Pak protesters defy crackdown, burn Musharraf's effigies


Defying a security crackdown, more than 3,000 lawyers and opposition activists torched an effigy of President Pervez Musharraf in protests yesterday against his removal of Pakistan's top judge. Flag-waving demonstrators massed outside the Supreme Court in Islamabad, where Chief Justice Iftikhar Muhammad Chaudhry attended a fourth hearing into misconduct charges lodged by the president.

Military ruler Musharraf sacked the independent-minded Chaudhry on March 9, sparking nationwide demonstrations and a tense political crisis now spilling into its second month.

"Go Musharraf, go" the protesters chanted, and "Musharraf is America's pet dog," as hundreds of paramilitary troops and baton-wielding riot police kept them away from the imposing court building.

Some opposition party demonstrators set fire to a dummy and a poster of the president and beat them frantically with their shoes in a sign of disrespect, an AFP photographer said. Others torched piles of old tyres.

"Our message for Musharraf is that people want real democracy and not the mock arrangement that we have now," cricket hero-turned-politician Imran Khan told AFP at the rally.

Lawyers wearing smart black suits and crisp white shirts held black flags and mobbed Chaudhry's car as he arrived at court and again as he left. A couple of lawyers climbed on top of the vehicle.

The suspended chief justice has denied charges laid by Musharraf including that he abused his position to get his son a senior police job and to amass a fleet of cars.

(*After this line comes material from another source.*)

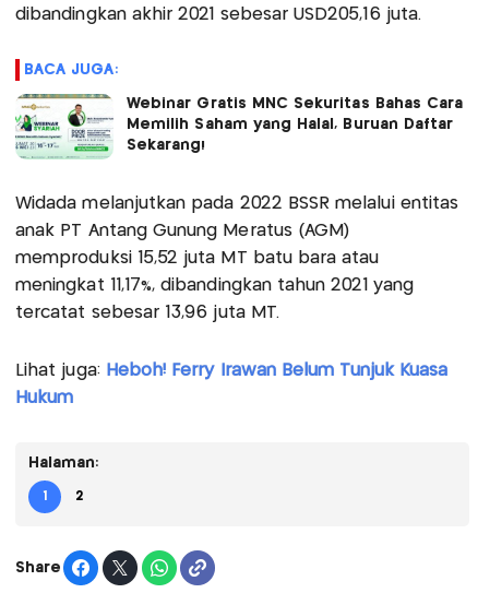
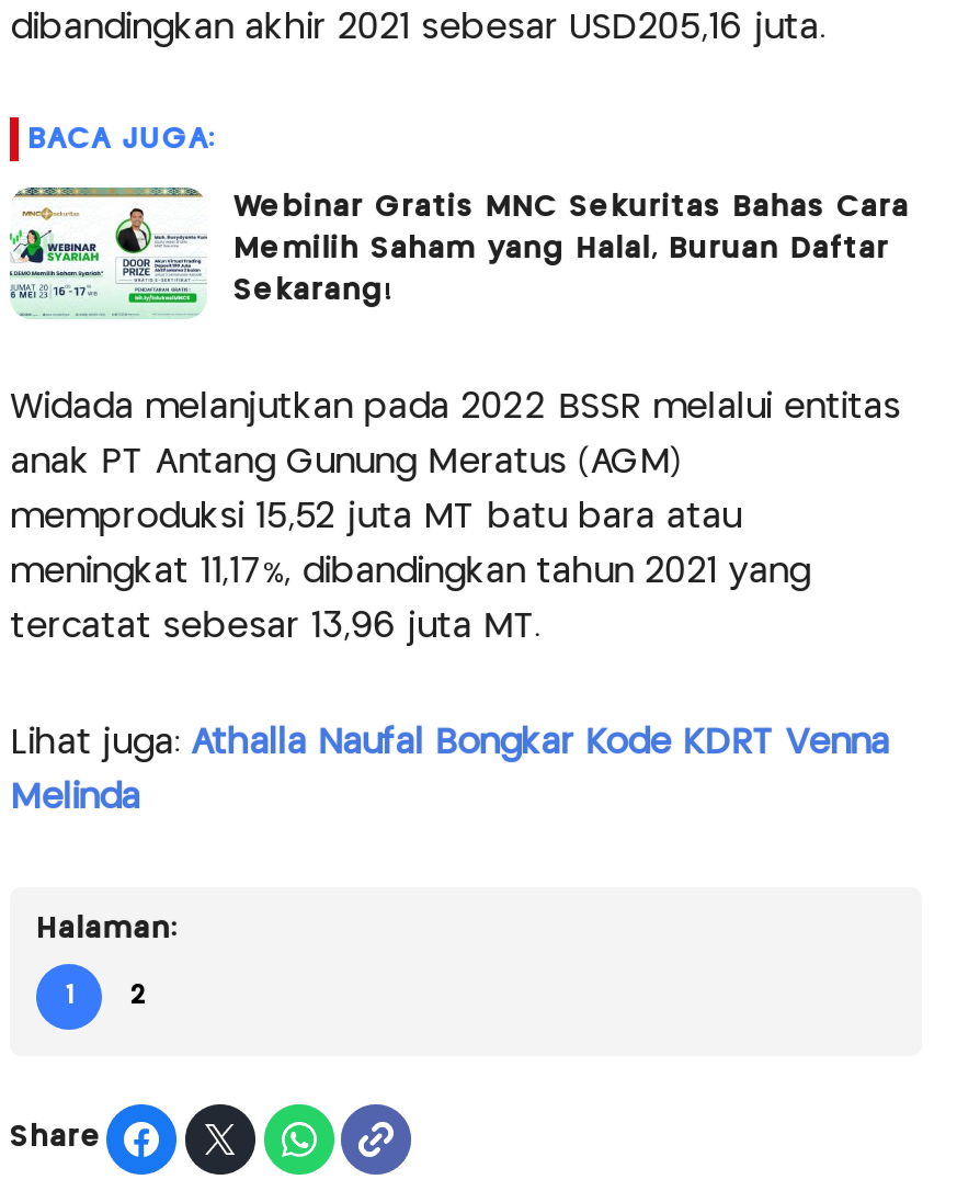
[15,363,448,379] Lihat juga: Heboh! Ferry Irawan Belum Tunjuk Kuasa -> [10,727,889,760] Lihat juga: Athalla Naufal Bongkar Kode KDRT Venna
[15,390,73,406] Hukum -> [10,782,140,815] Melinda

Islamic fundamentalist party workers and supporters of the former premiers Benazir Bhutto and Nawaz Sharif held separate but simultaneous protests under the blazing sun.

The hearing was later adjourned until April 18 after lawyers for Chaudhry raised concerns about members of the panel dealing with the case, known as the Supreme Judicial Council.

A uniformed effigy of Musharraf was torched in the eastern city of Lahore, where another 4,000 lawyers and opposition supporters rallied in front of the provincial assembly building, an AFP reporter said.

Hundreds of lawyers blocked a busy road in the southern city of Karachi and boycotted courts for the day, and demonstrators also met in the northwestern city of Peshawar.

In Islamabad, police set up body scanners to screen all protesters entering the downtown area where the rallies were held, and erected roadblocks to check every car coming into the capital.

Police arrested 200 people on Thursday in Islamabad, Rawalpindi and other towns "to prevent potential troublemakers from coming onto the streets and creating law and order problems," a government official said.

Opponents say Musharraf suspended Chaudhry illegally in a bid to weaken the judiciary and make it easier for him to stay on as army chief past 2007, when the constitution says he is meant to give up the position.

He insists he acted constitutionally and was moving to stem corruption.

Musharraf is expected to seek re-election by the outgoing parliament for a further five-year mandate ahead of national polls due late this year or early next -- a move that could spark other legal challenges.